• [TASK GOAL]
Provide the number of lines of the records that include "axlabel", with no other content.

• [PROVIDED RECORDS]
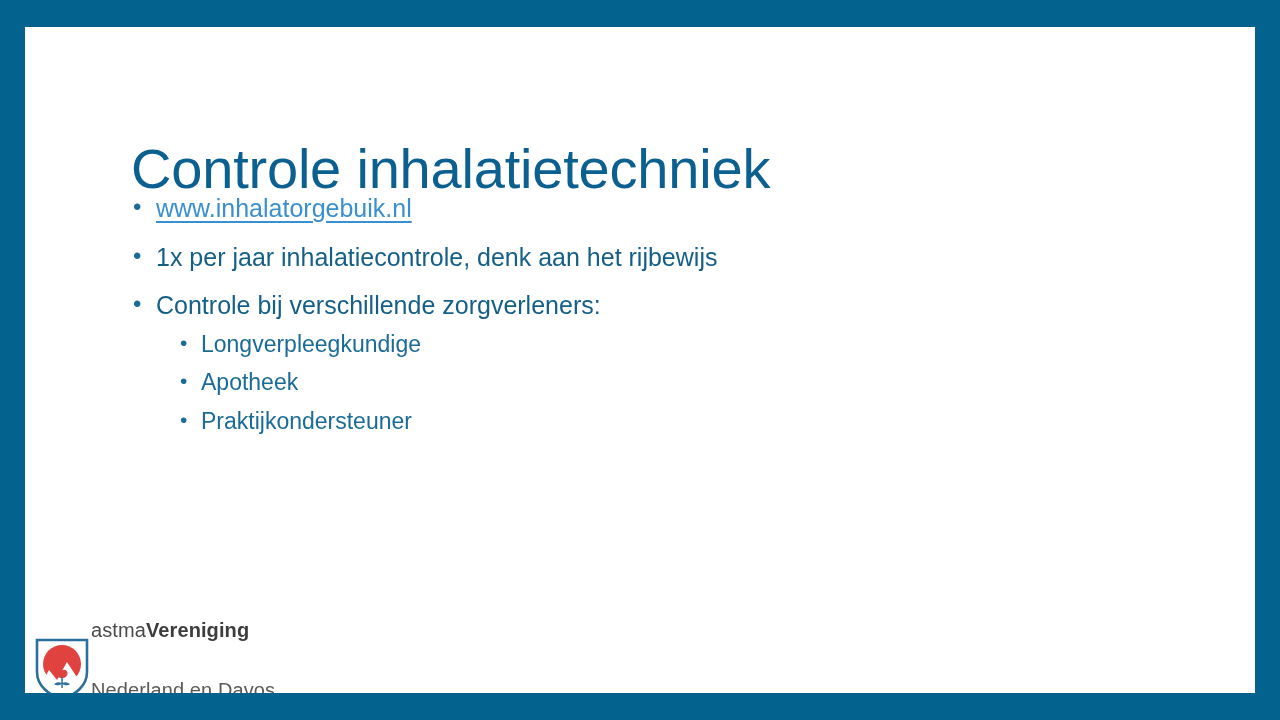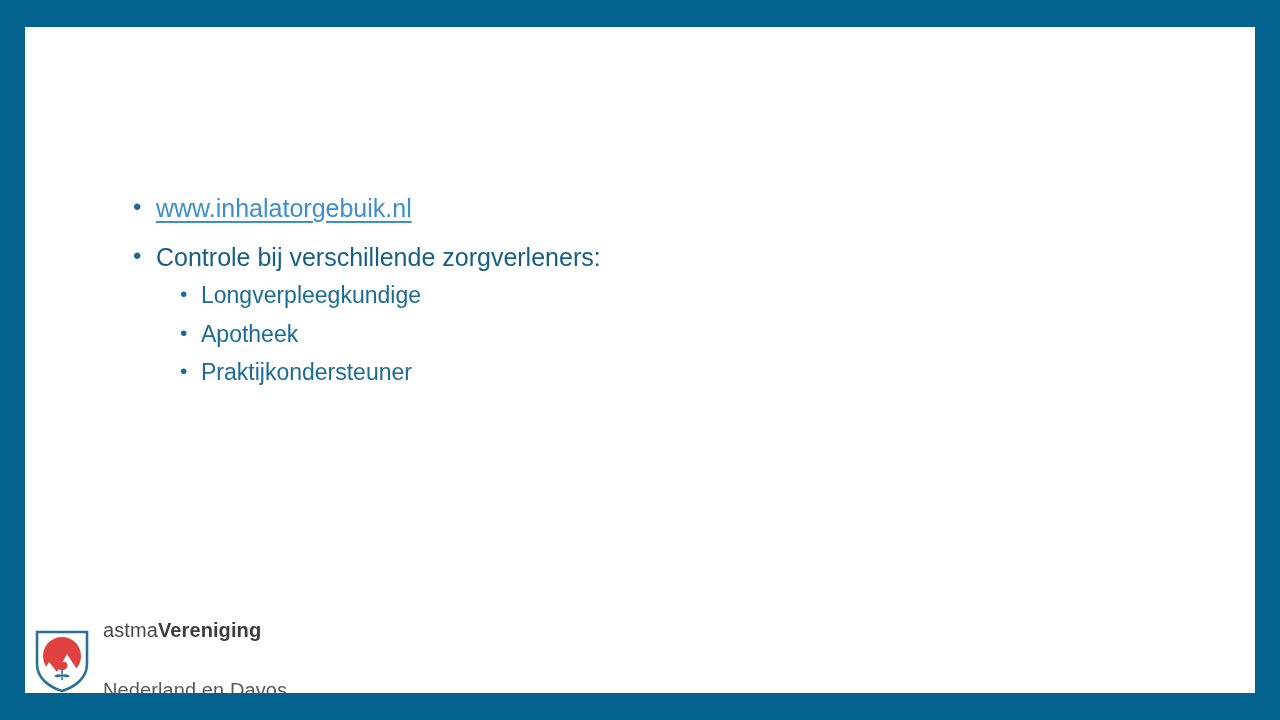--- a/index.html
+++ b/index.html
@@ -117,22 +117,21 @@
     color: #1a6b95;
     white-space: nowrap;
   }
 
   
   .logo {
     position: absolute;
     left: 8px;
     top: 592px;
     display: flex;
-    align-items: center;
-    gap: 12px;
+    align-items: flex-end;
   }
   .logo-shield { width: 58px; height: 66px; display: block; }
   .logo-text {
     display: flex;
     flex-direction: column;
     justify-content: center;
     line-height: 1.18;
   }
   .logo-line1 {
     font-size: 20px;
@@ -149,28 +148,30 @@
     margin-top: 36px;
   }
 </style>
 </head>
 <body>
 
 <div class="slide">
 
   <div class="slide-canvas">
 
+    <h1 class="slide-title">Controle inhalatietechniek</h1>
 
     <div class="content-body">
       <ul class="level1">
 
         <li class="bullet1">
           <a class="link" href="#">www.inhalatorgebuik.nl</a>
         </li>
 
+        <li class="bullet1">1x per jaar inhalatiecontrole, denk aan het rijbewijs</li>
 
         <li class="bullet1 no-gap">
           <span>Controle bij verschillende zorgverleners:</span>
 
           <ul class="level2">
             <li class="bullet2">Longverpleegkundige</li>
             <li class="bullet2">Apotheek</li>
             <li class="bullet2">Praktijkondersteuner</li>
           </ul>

--

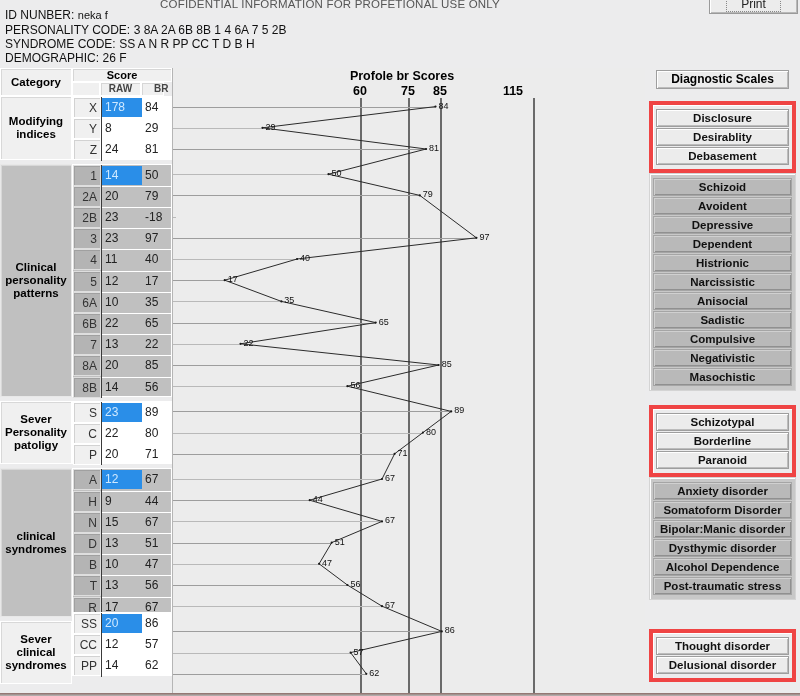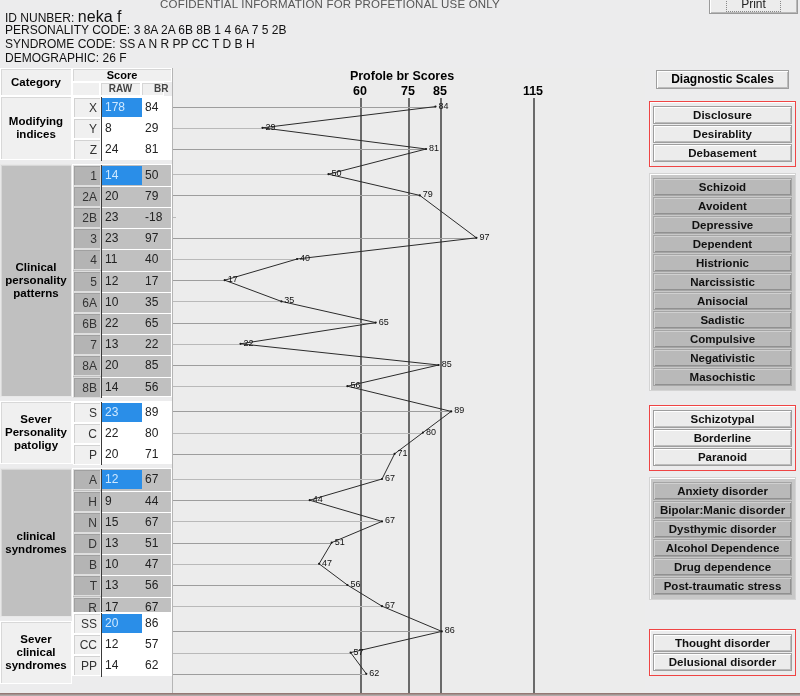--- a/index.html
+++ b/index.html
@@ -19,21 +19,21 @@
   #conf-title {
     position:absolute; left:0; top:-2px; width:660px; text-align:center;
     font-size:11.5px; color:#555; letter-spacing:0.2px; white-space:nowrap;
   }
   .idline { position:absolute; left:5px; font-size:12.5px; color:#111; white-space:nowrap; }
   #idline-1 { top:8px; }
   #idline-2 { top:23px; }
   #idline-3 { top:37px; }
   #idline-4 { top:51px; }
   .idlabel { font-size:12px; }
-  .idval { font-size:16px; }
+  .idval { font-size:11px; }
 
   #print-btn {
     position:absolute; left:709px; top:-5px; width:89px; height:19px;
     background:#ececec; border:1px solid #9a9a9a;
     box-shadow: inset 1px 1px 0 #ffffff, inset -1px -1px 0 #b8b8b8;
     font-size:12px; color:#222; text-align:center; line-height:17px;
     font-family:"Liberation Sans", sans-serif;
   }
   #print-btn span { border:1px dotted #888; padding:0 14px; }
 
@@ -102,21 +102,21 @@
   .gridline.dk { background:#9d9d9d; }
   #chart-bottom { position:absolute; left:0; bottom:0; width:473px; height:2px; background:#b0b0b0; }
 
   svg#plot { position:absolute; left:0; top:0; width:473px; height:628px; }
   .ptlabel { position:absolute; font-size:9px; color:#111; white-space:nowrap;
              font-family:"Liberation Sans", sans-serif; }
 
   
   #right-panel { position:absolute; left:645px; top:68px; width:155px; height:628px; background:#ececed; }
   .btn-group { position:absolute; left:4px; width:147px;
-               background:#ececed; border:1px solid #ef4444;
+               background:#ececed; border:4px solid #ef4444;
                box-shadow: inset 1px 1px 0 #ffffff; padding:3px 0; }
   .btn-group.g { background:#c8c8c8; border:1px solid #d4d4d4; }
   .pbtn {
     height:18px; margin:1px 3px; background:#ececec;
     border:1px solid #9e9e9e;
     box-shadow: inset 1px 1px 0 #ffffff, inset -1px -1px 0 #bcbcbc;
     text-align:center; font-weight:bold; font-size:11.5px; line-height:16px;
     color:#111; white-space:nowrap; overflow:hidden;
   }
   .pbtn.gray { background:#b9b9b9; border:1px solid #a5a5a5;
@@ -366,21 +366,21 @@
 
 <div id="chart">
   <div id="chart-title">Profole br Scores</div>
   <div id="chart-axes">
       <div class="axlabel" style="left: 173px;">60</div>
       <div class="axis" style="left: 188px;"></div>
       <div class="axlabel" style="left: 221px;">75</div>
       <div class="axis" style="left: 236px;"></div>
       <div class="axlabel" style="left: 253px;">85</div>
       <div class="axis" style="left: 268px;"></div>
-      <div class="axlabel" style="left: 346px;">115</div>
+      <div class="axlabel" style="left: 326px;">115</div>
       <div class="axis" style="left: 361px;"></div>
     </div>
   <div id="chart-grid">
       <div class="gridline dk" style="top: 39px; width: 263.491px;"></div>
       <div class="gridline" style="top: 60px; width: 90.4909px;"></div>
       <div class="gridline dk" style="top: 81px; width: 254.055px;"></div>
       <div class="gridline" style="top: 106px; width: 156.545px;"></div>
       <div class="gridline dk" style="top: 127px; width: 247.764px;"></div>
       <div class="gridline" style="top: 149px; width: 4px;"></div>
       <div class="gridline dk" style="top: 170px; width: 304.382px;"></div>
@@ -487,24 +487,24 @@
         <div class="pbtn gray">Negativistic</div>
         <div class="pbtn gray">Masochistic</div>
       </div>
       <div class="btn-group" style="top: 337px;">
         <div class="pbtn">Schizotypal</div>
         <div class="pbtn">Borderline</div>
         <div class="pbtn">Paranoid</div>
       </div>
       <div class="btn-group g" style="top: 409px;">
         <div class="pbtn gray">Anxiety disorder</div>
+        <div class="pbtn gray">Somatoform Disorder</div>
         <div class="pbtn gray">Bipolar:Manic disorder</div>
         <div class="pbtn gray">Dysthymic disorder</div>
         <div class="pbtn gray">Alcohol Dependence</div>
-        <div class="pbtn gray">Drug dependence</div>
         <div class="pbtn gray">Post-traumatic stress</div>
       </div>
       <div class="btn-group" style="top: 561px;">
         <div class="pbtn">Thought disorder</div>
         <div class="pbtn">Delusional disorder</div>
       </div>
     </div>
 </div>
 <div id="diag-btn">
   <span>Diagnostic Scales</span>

• [ANSWER]
5